Manifesto Records, in conjunction with FloEdCo, have reissued THE TURTLES’ original albums from the ’60s and these are some real spiffy releases. All six of the band’s studio albums from 1965’s It Ain’t Me Babe up through Wooden Head (1970) are now available as 2LP sets that not only replicate the original artwork (although in gatefold form), but in the case of the first three albums give you both the mono and stereo mixes. (The final three albums feature the original stereo mix [they weren’t released in mono] on the first record and a second disc of bonus material.)

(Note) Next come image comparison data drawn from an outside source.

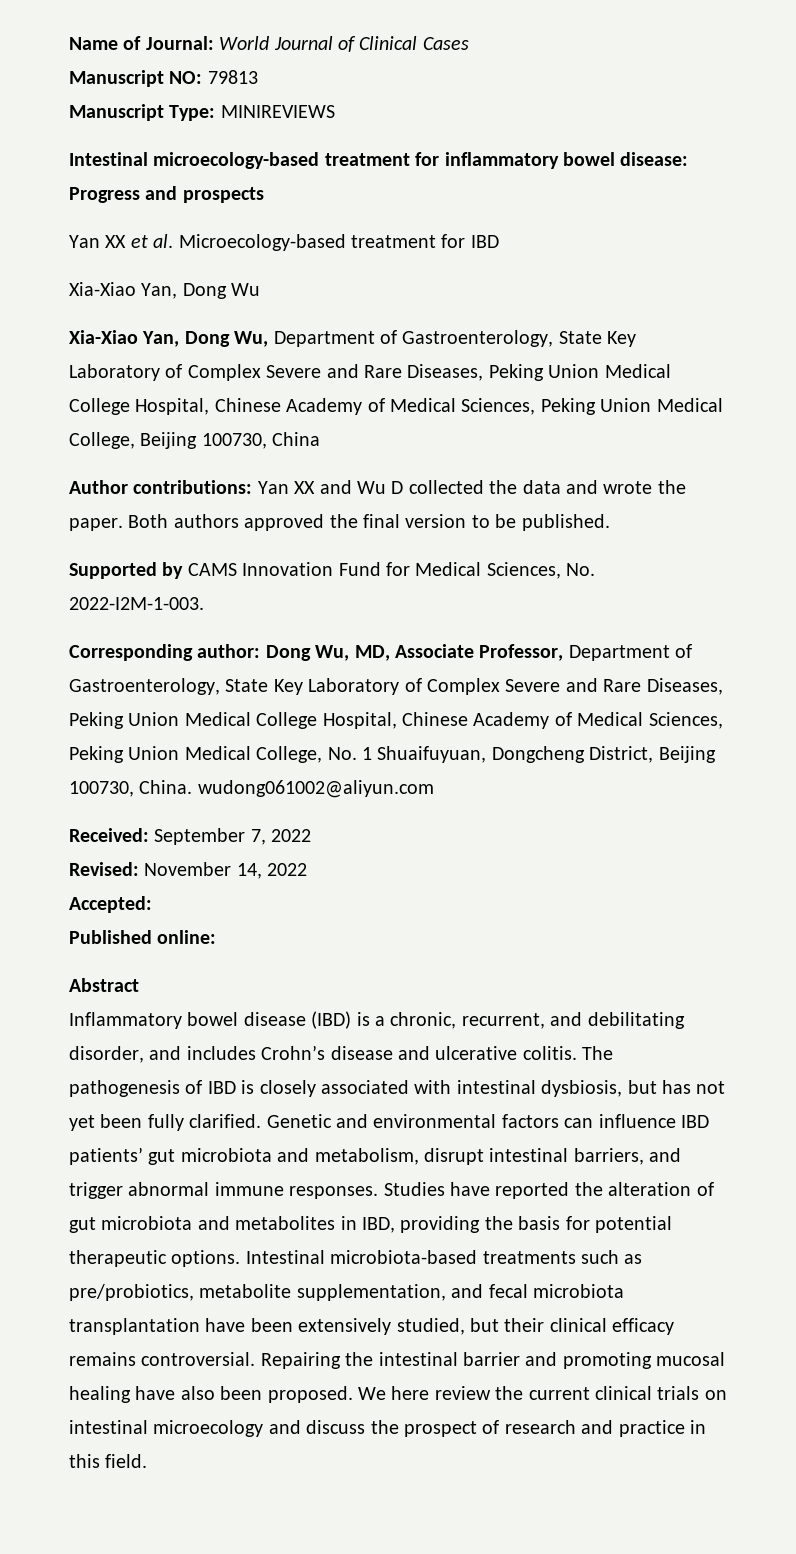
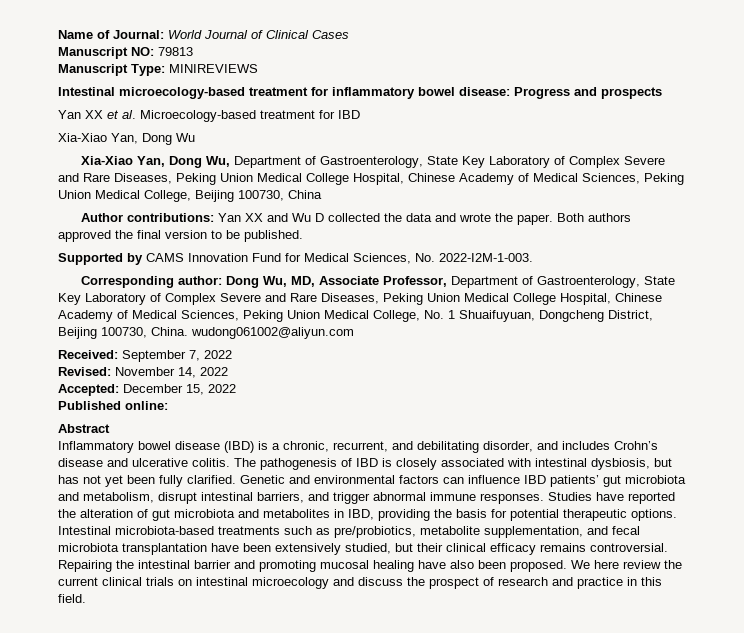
- Accepted:
+ Accepted: December 15, 2022

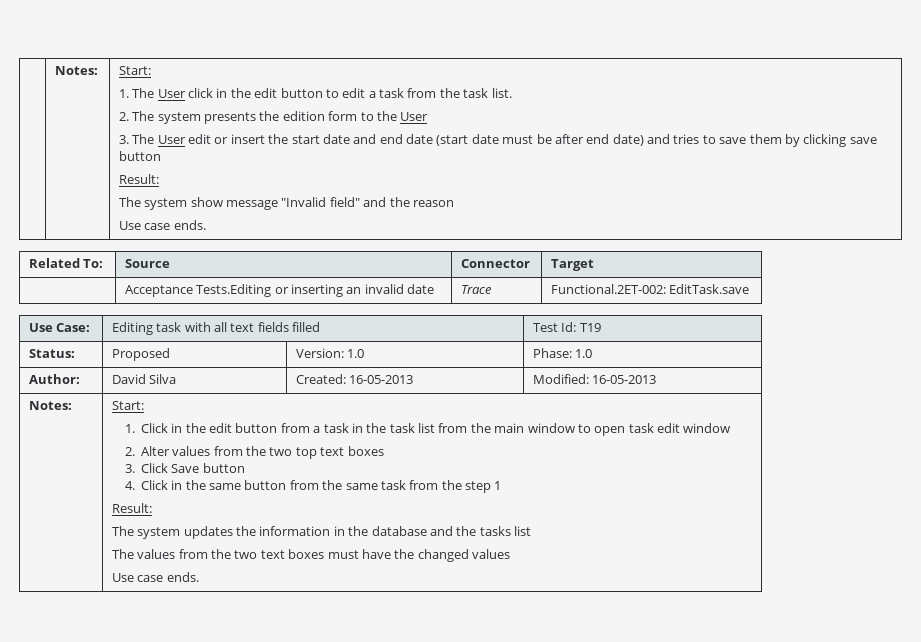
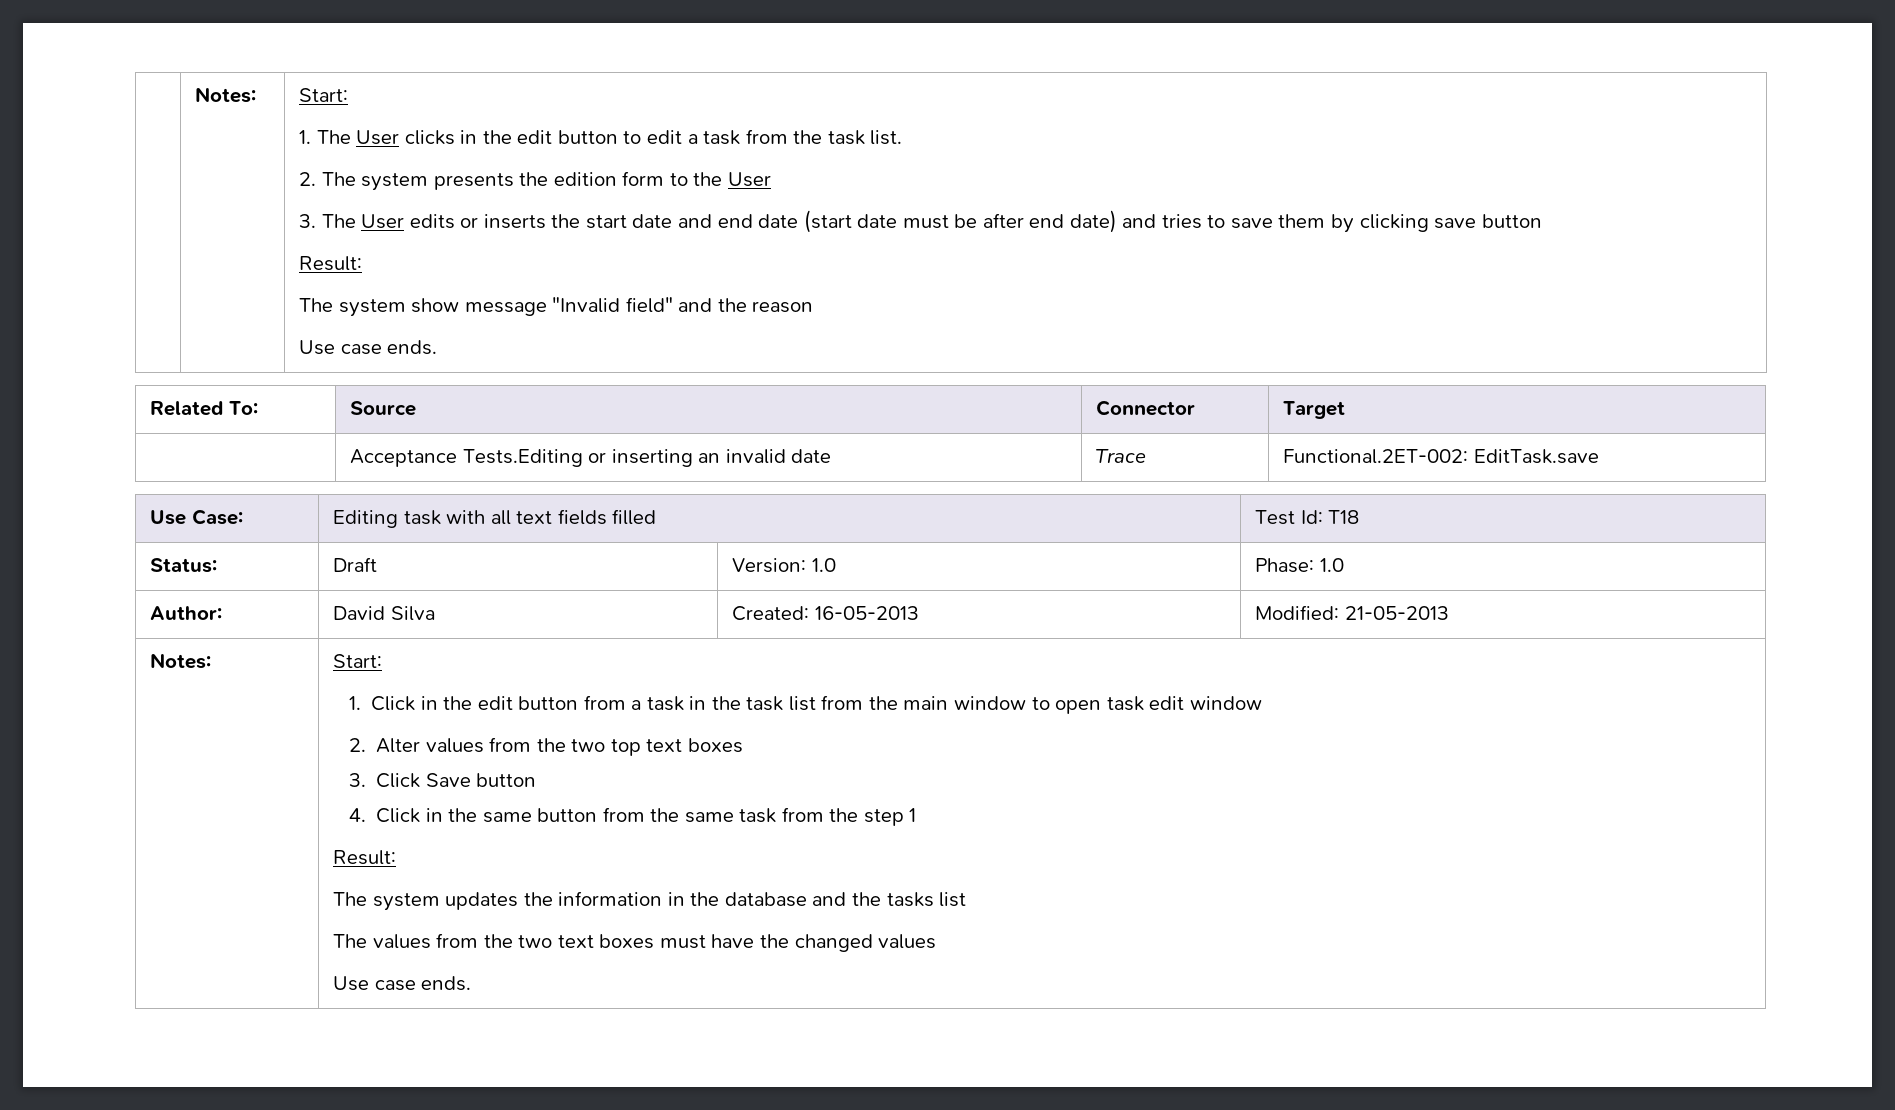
- 1. The User click in the edit button to edit a task from the task list.
+ 1. The User clicks in the edit button to edit a task from the task list.
- 3. The User edit or insert the start date and end date (start date must be after end date) and tries to save them by clicking save button
+ 3. The User edits or inserts the start date and end date (start date must be after end date) and tries to save them by clicking save button
- Use Case: | Editing task with all text fields filled | Test Id: T19
+ Use Case: | Editing task with all text fields filled | Test Id: T18
- Status: | Proposed | Version: 1.0 | Phase: 1.0
+ Status: | Draft | Version: 1.0 | Phase: 1.0
- Author: | David Silva | Created: 16-05-2013 | Modified: 16-05-2013
+ Author: | David Silva | Created: 16-05-2013 | Modified: 21-05-2013

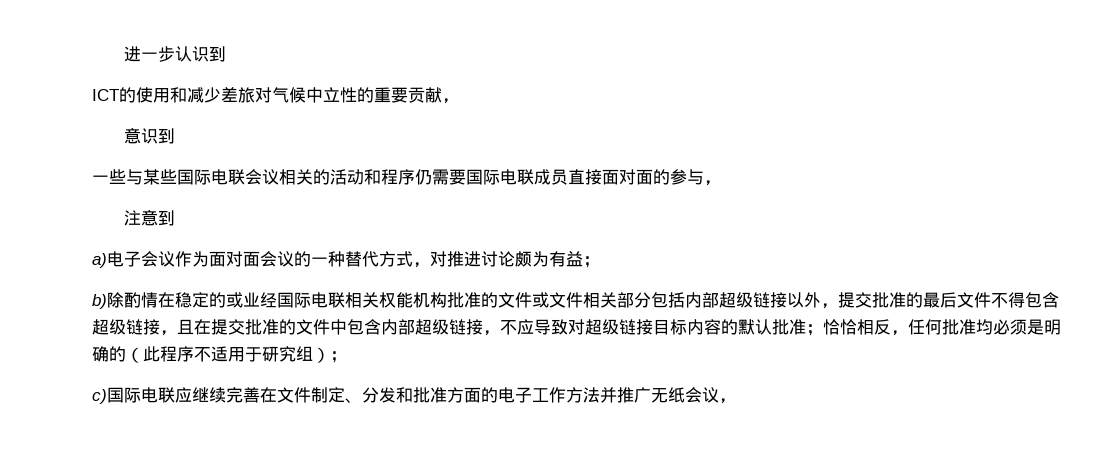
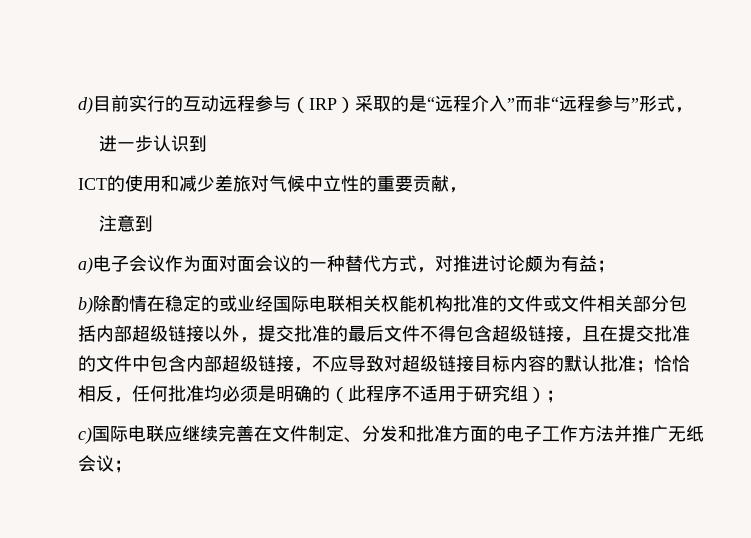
+ d)目前实行的互动远程参与（IRP）采取的是“远程介入”而非“远程参与”形式，
- 意识到
- 一些与某些国际电联会议相关的活动和程序仍需要国际电联成员直接面对面的参与，
- c)国际电联应继续完善在文件制定、分发和批准方面的电子工作方法并推广无纸会议，
+ c)国际电联应继续完善在文件制定、分发和批准方面的电子工作方法并推广无纸会议；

It Ain’t Me Babe and its 1966 followup, You Baby/Let Me Be, are quite similar to each other in terms of material and sound. From the the first, there’s obviously the single “It Ain’t Me Babe,” the Bob Dylan song that made for The Turtles’ first hit 45, as well as its followup, “Grim Reaper of Love,” an excellent song that at the time barely made the Top 100 (coming in at 81). From the band’s 1966 followup album were the singles that made up its title, “You Baby” (#20) and “Let Me Be” (#29), and the barely noticeable “Can I Get to Know You Better” (a sad #89). Another great pop tune – albeit with a morbid title – “Pall Bearing, Ball Bearing World” features on side two.Album three is where The Turtles really took off. Happy Together, though still similar to the previous pair of albums, was bolstered by two of their biggest singles. “Happy Together” really needs no introduction, it being a pure pop single that few people are strangers to even today. Penned by the team of Garry Bonner and Alan Gordon, who also wrote followup “She’d Rather Be With Me,” it’s got the quintessential Turtles tone that was somewhere between The Beach Boys, The Byrds and The Monkees. Twangy rhythm guitars? Yep. Tight harmonies? Yep. Bit of a sense of humor? Yep.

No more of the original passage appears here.